令和元(2019)年の司法試験予備試験論文を振り返ります。
この振り返り作業を通じて司法試験予備試験答案の書き方2 – 浅野直樹の学習日記をまとめることができました。
憲法
F評価:令和元(2019)年司法試験予備試験論文再現答案憲法 – 浅野直樹の学習日記
それなりに書いたつもりだったのにF評価でどうしようかと思いました。憲法の人権は型が定まっており、特に答案の書き方が重要になりそうです。

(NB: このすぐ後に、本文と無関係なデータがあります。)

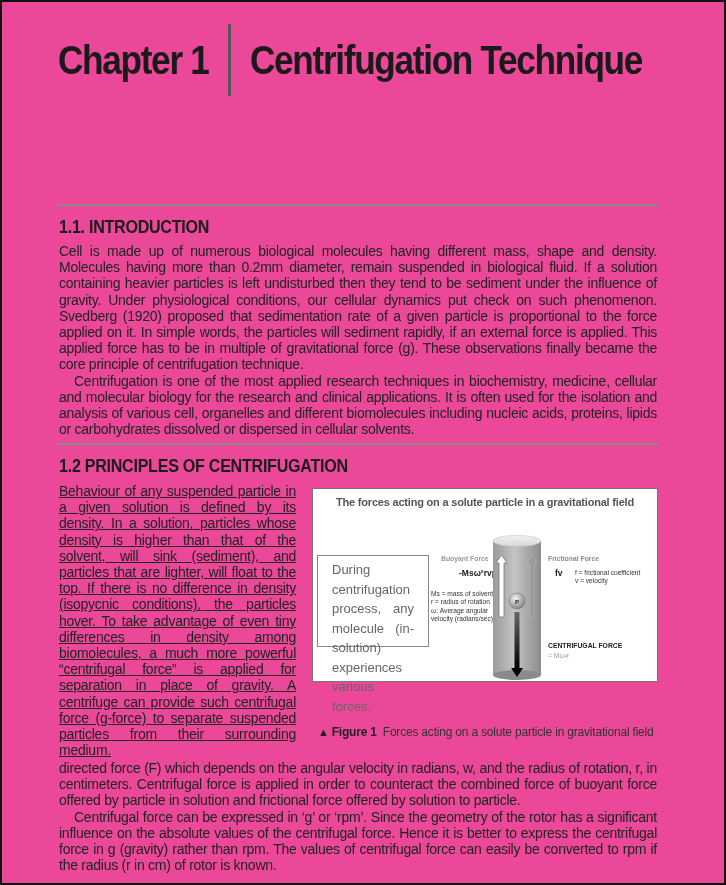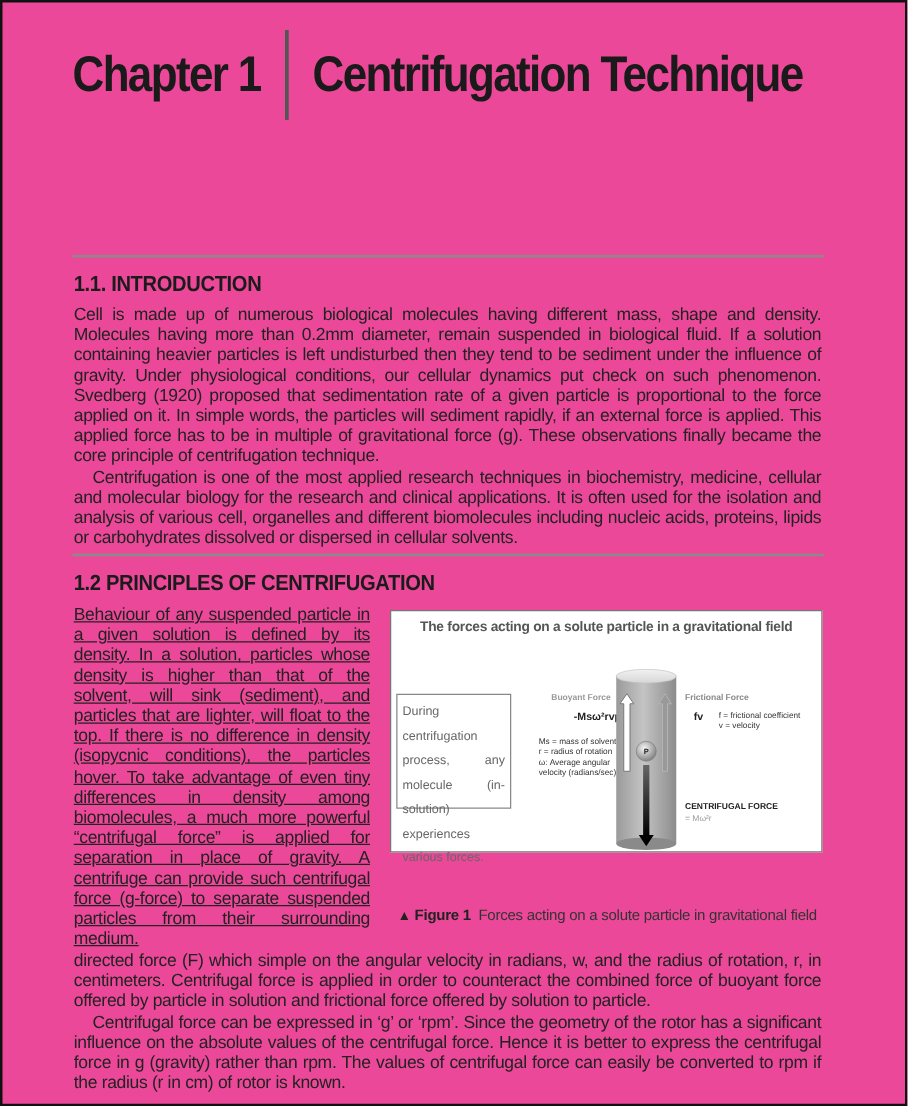--- a/index.html
+++ b/index.html
@@ -52,8 +52,8 @@
     }
     .fig-note-box {
       position: absolute; left: 4px; top: 66px; width: 82px; height: 82px;
-      border: 1px solid #888; padding: 4px 4px;
-      font-family: "Liberation Sans", sans-serif; font-size: 10px; color: #666;
+      border: 1px solid #888; padding: 4px 14px;
+      font-family: "Liberation Sans", sans-serif; font-size: 13px; color: #666;
       line-height: 19.5px; text-align: justify;
     }
     .buoyant-label {

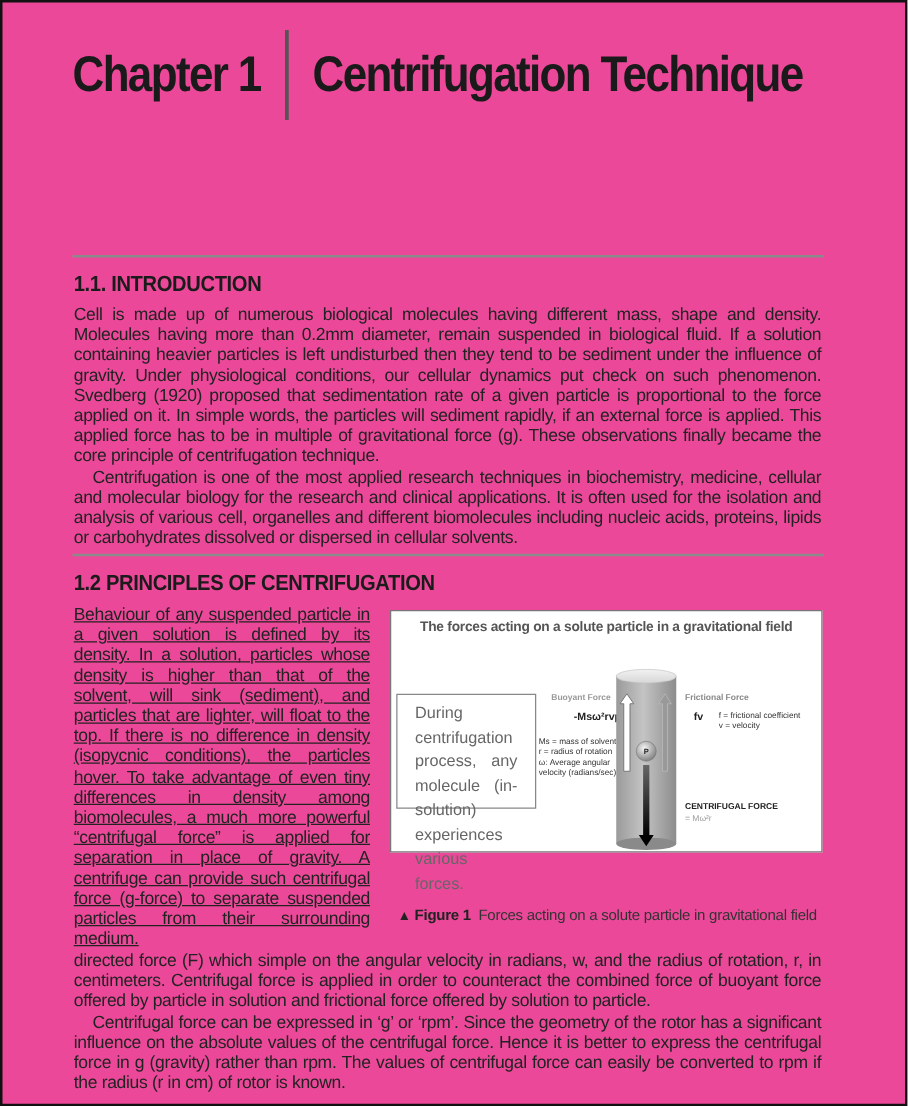--- a/index.html
+++ b/index.html
@@ -194,7 +194,7 @@
   </div>
 
   <div class="bottom-block body-text">
-    <p class="para">directed force (F) which simple on the angular velocity in radians, w, and the radius of rotation, r, in centimeters. Centrifugal force is applied in order to counteract the combined force of buoyant force offered by particle in solution and frictional force offered by solution to particle.</p>
+    <p class="para">directed force (F) which depends on the angular velocity in radians, w, and the radius of rotation, r, in centimeters. Centrifugal force is applied in order to counteract the combined force of buoyant force offered by particle in solution and frictional force offered by solution to particle.</p>
     <p class="para indent">Centrifugal force can be expressed in ‘g’ or ‘rpm’. Since the geometry of the rotor has a significant influence on the absolute values of the centrifugal force. Hence it is better to express the centrifugal force in g (gravity) rather than rpm. The values of centrifugal force can easily be converted to rpm if the radius (r in cm) of rotor is known.</p>
   </div>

20条1項前段の「信教の自由」は宗教的行為の自由を含む、宗教的行為をする義務が課されてそれに従わない場合に不利益を被ることは宗教的行為の自由の間接的な制約となる、宗教的行為の自由は他の人権との調整に服する(政教分離原則)、不利益の程度や代替措置の可能性などで違憲かどうか判断、といった解釈を示せればよかったのでしょうか。
行政法
D評価:令和元(2019)年司法試験予備試験論文再現答案行政法 – 浅野直樹の学習日記
かなり怪しいところがありながらも、行訴法9条の解釈を示すことができていたのでD評価だったのだと思われます。〔設問2〕では「委任の趣旨に反すれば無効」という解釈を示せればよかったはずです。「委任の趣旨に反すれば無効」のように、行政法は条文に書いていないことが多いので難しいです。
民法
F評価:令和元(2019)年司法試験予備試験論文再現答案民法 – 浅野直樹の学習日記
これは論外の答案ですのでF評価も納得です。177条の適用を激しく間違えていますし、法定地上権に触れることもできていません。要件事実への意識も薄かったです。
商法
A評価:令和元(2019)年司法試験予備試験論文再現答案商法 – 浅野直樹の学習日記
あまり意識はしていなかったのですが、適用条文を提示し、その条文を解釈して、問題文の事例に当てはめるということができていたように思われます。
民事訴訟法
F評価:令和元(2019)年司法試験予備試験論文再現答案民事訴訟法 – 浅野直樹の学習日記
闇雲にがんばっても仕方ないという結果です。〔設問1〕では40条の共同訴訟、124条の類推適用、〔設問2〕では114条の既判力の解釈、115条1項4号の類推適用を挙げなければなりませんでした。
刑法
F評価:令和元(2019)年司法試験予備試験論文再現答案刑法 – 浅野直樹の学習日記
これも手応えと結果が食い違っていました。それらしいことを書いたつもりでいました。中途半端に論点らしきものを覚えて吐き出しても意味がないということでしょう。条文に即して丁寧に解釈することが求められます。条文に直接書いていない「委託信任関係」や「不法領得の意思」が難しく感じます。
また、判例と同じ結論ならさらっと書いてもよいところを、判例と異なる結論を取るならかなり丁寧に論じなければならないという傾向もあるのかもしれません。
刑事訴訟法
E評価:令和元(2019)年司法試験予備試験論文再現答案刑事訴訟法 – 浅野直樹の学習日記
先行する逮捕の適法性が勾留の適法性の検討材料になることを条文に即して書いたことにいくらか点が入ったのでしょう。実質逮捕の部分は答案の書き方次第でもっと点があったかもしれません。「強制処分とは個人の意思を制圧して身体など重要な利益を侵害することであり、身柄を拘束する逮捕はこれに含まれる」といった記述を最初にしておくべきでした。
法律実務基礎科目
C評価:令和元(2019)年司法試験予備試験論文再現答案法律実務基礎科目(民事) – 浅野直樹の学習日記、令和元(2019)年司法試験予備試験論文再現答案法律実務基礎科目(刑事) – 浅野直樹の学習日記
基本的にはっきりとした正解があり、答案の書き方が最も影響しない科目です。
一般教養科目
F評価:令和元(2019)年司法試験予備試験論文再現答案一般教養科目 – 浅野直樹の学習日記
結果に納得できません。ひょっとすると答案の書き方の影響が大きいのでしょうか。